Re: [openstack-dev] [nova] Risk prediction model for OpenStack

2017-04-06 Thread Thierry Carrez
林泽燕 wrote:
> Dear everyone,
> 
> My name is Zoey Lin, majored in Computer Science, Peking University,
> China. I’m a candidate of Master Degree. Recently I'm making a research
> on OpenStack about the contribution composition of a code file, to
> predict the potential amount of defect that the file would have in the
> later development stage of a release.
> 
> I wonder if I could show you my study, including some metrics for the
> prediction model and a visualization tool. I would appreciate it if you
> could share your opinions or give some advices, which would really,
> really help me a lot. Thank you so much for your kindness. :)
> [...]

I'd like to echo what Jeremy said and thank you for your insightful
research. I've been interested in using risk prediction and machine
learning as a part of our review process to increase quality.
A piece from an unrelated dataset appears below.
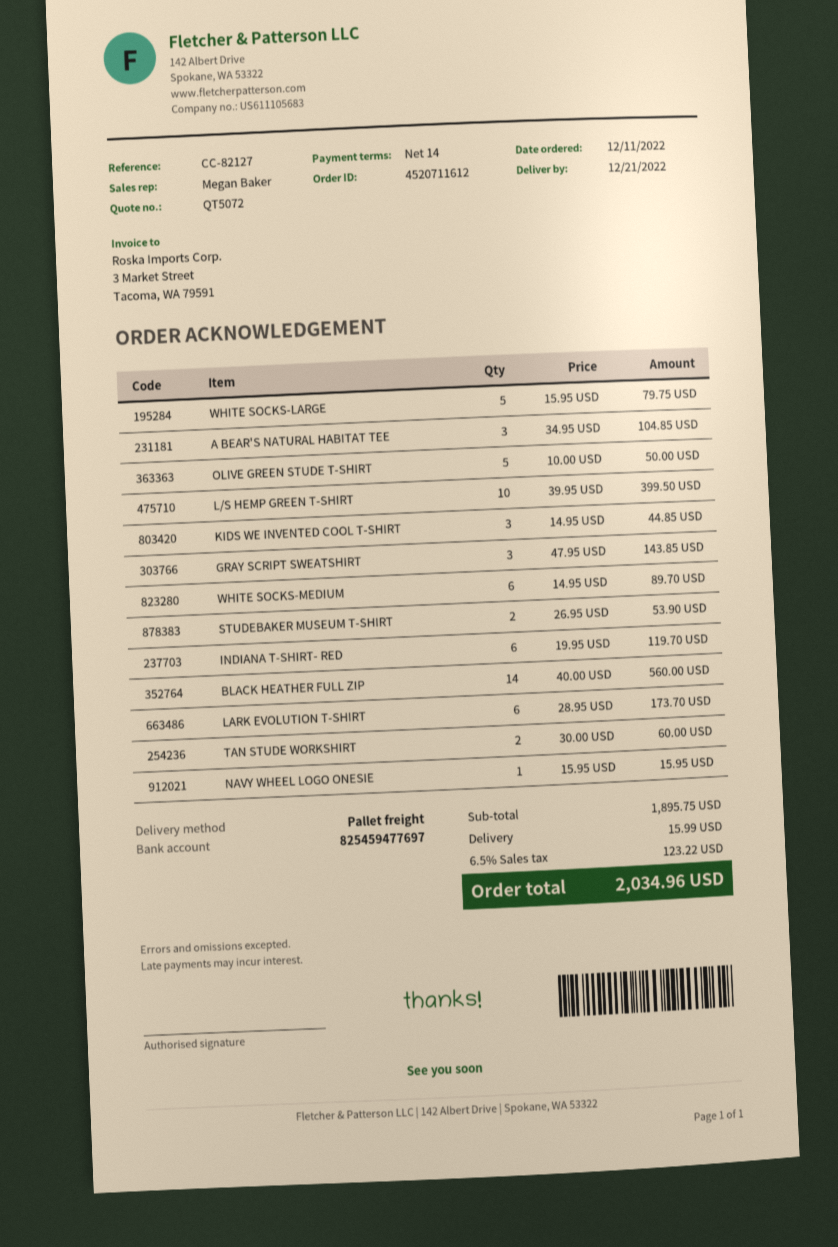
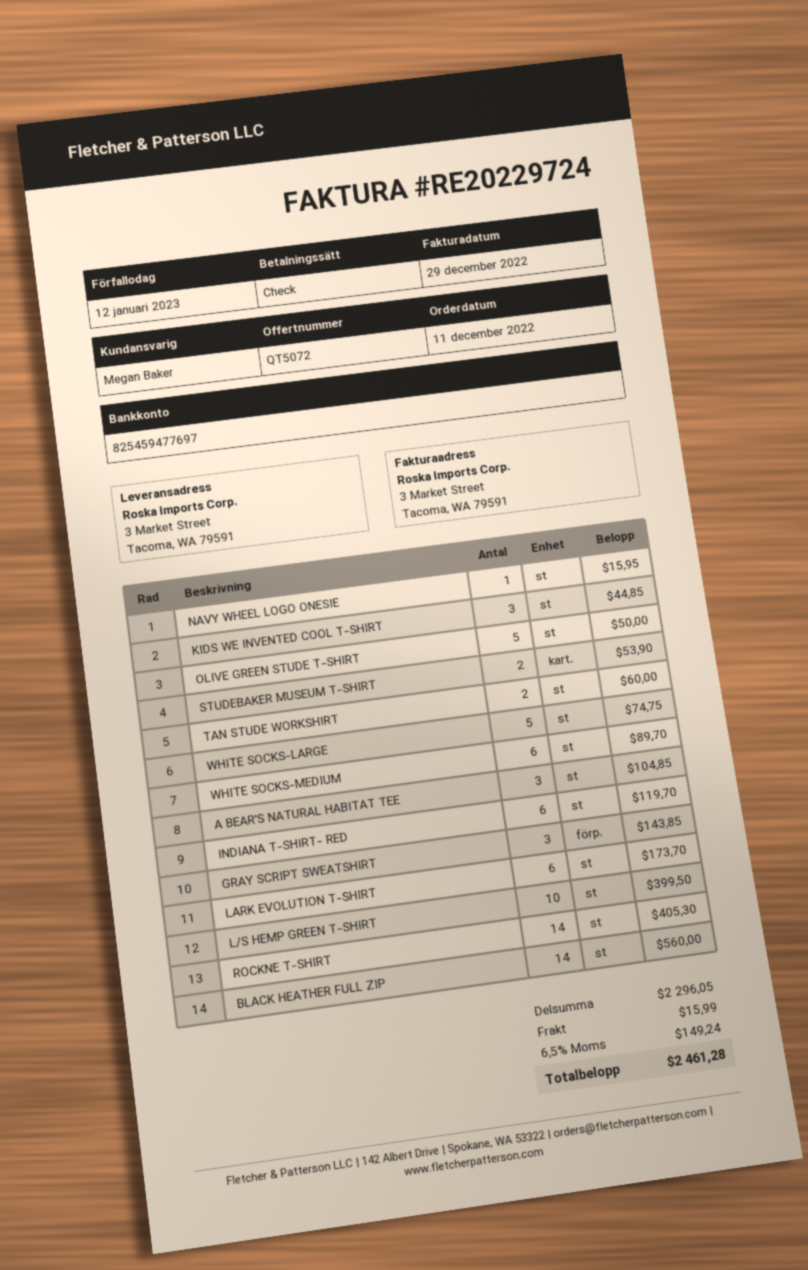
WHITE SOCKS-LARGE: 5 for 79.75 -> 5 for 74.75
ROCKNE T-SHIRT: none -> 14 for 405.30
subtotal: 1895.75 -> 2296.05
tax: 6.5% = 123.22 -> 6.5% = 149.24
total: 2034.96 -> 2461.28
Your scientific analysis seems to match what we intuitively know: larger
files will contain more bugs than smaller files, and (beyond a few
outliers), complex files which see lots of contributions will trigger
more issues than simple files that only needed to be written once. So
I'm wondering how much of that feedback can be used to improve the code:
I think we internalize most of that risk assessment already.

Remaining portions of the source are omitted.